I want to expand on all of this a bit. My idea is that the player crashes his spaceship on a primitive inhabited planet. There are settlements of greatly varying technological levels, but nothing too great. The inhabitants are quick learners however. The player is obviously technologically advanced, but he lacks manpower and natural resources to reach his goal (get back home? dominate the planet? kill the other crashed players?) so he needs to interact with settlements to create trade arrangements etc. The player would share technology in return for goods perhaps, different goods on different settlements.

Some settlements might view the player as a god while some might think of the technology as witchcraft and try to kill him. The player might form agreements through kindness, through threats of violence or making the settlements dependent on him for goods.. At first, all settlements are selfsustaining with only minor needs and desires. They have their fish and water. When the player introduces wine, it's considered a luxury, but (assuming a stable supply for a while) then turns more and more into something that is expected/needed.

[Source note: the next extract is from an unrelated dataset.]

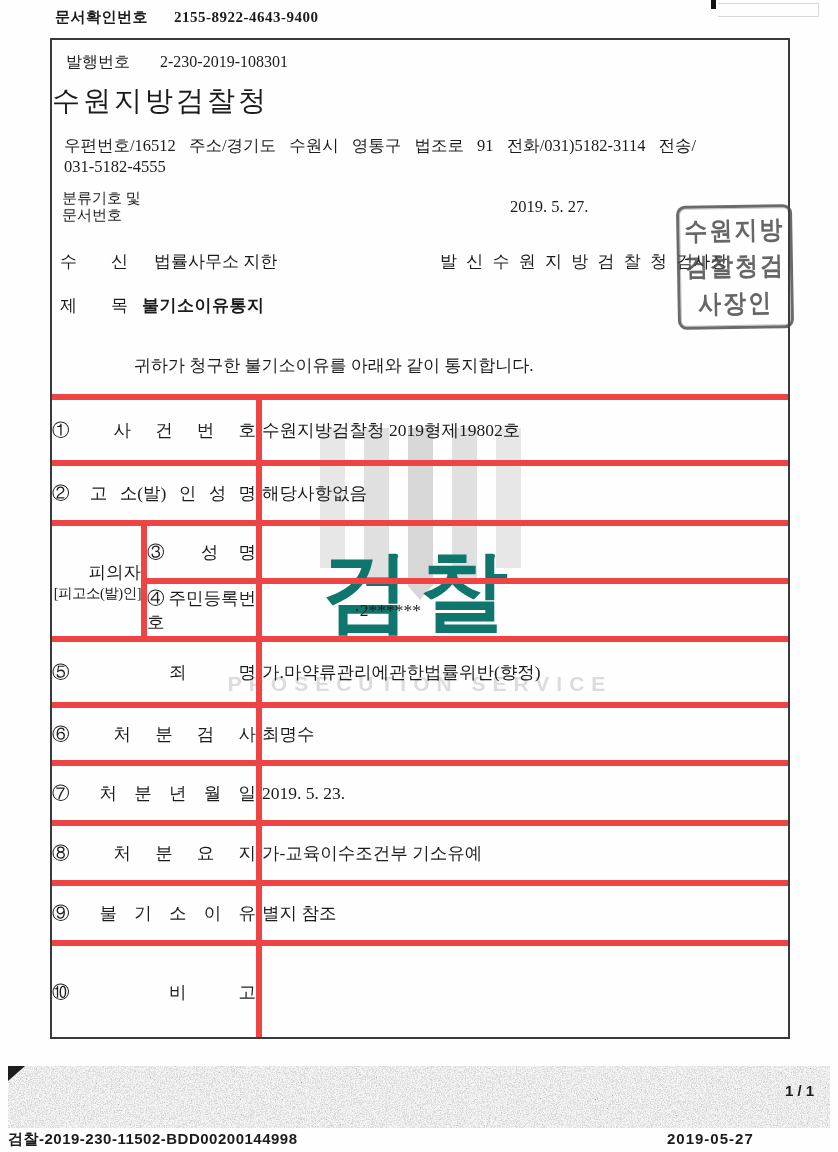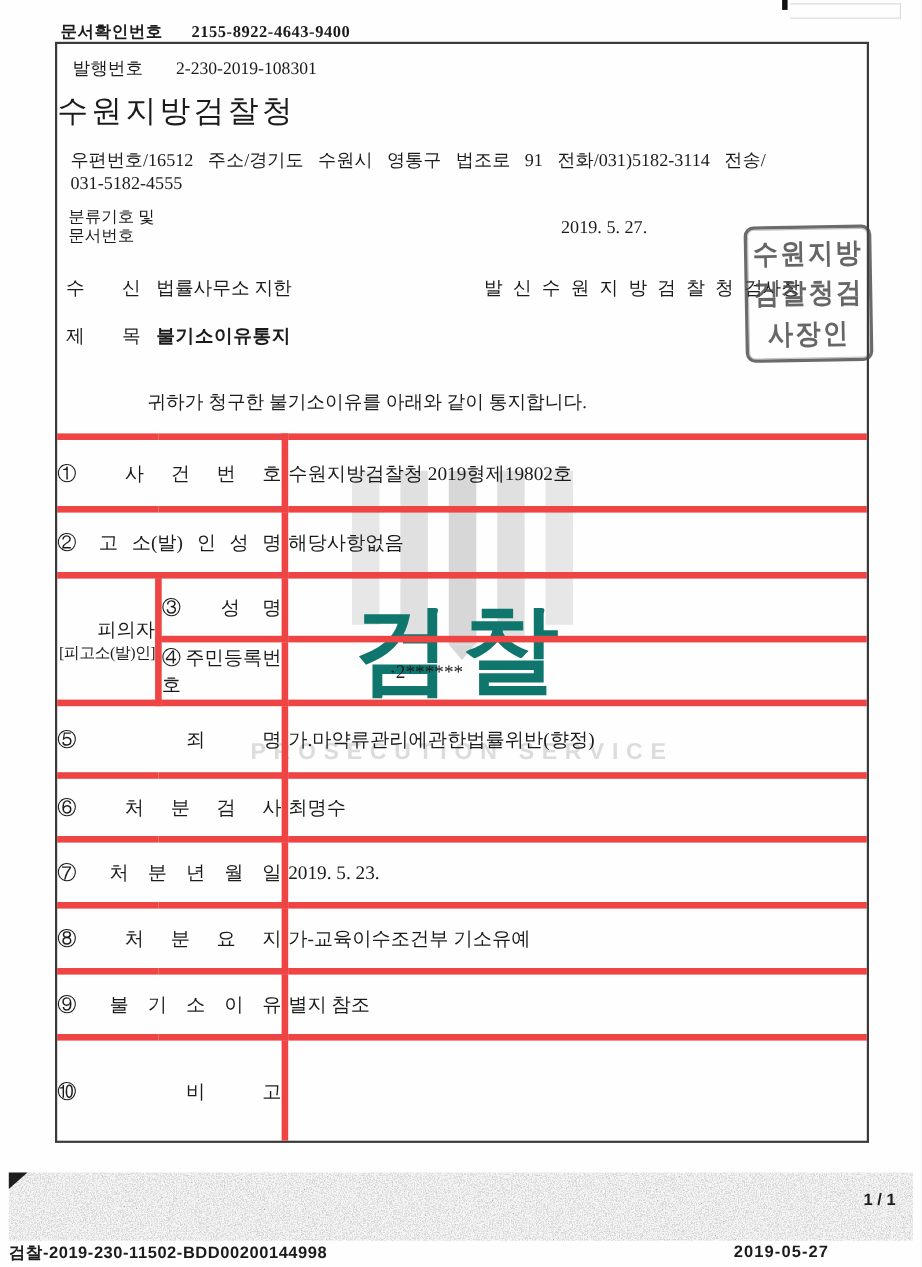"문서확인번호 2155-8922-4643-9400" .confirm { margin-top: 12px -> none }
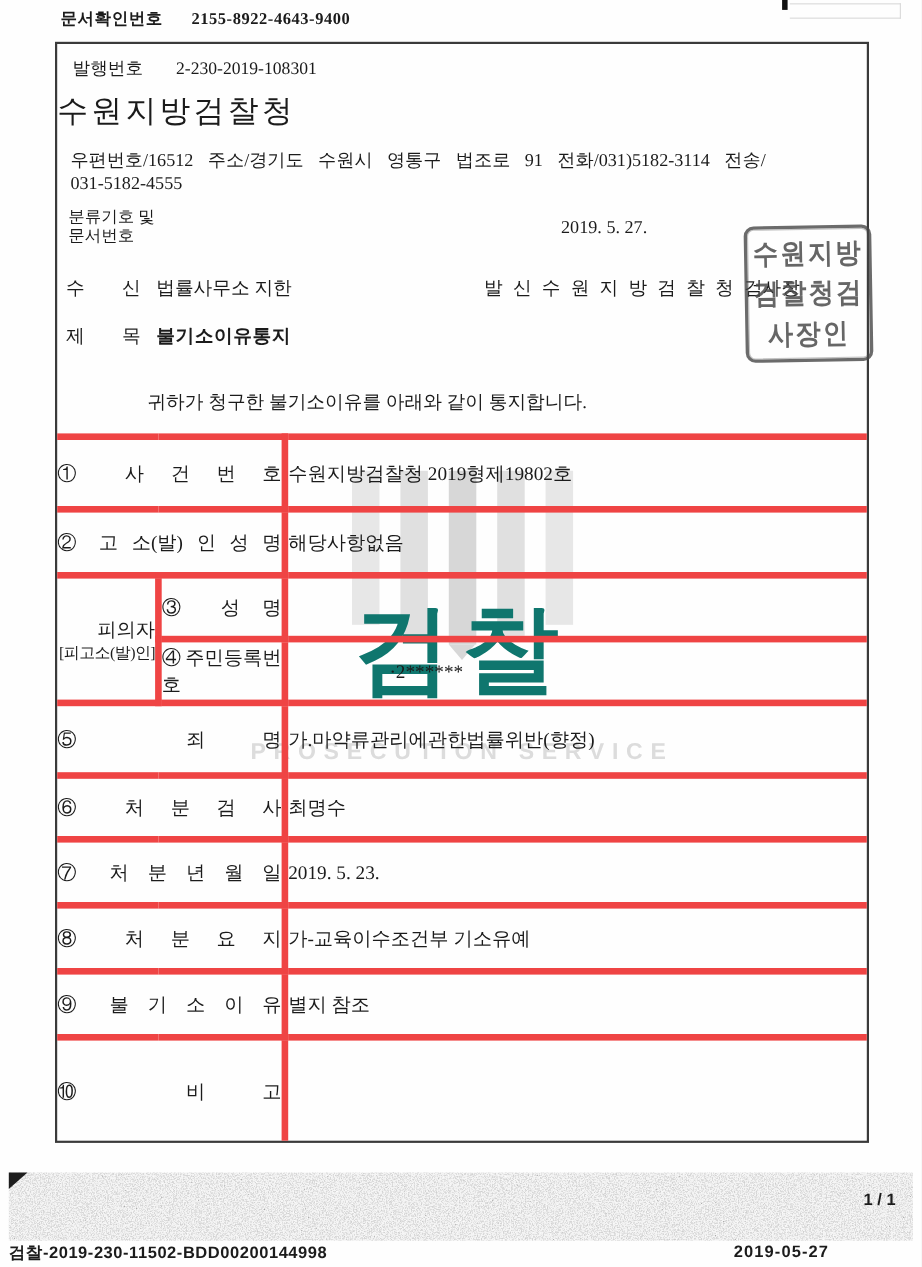"법률사무소 지한" .recv-row .val { margin-left: 14px -> 26px }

If the supply was to be cut off at that point, the settlement would be in great trouble (Die? Stop producing goods? Turn violent?).

The player can also open new settlements but would need to invite or force people to move there somehow.

A large part of the game would be to organize transports. At first you would have people carrying around stuff in backpacks then wheelbarrows then donkeys (or whatever equivalent they have on that planet) then trains etc.

Another part could be battles. While you may come in peace, an allied settlement might get attacked by another and require your help to create better defenses..

So what do you think? What ideas would you like to see in it?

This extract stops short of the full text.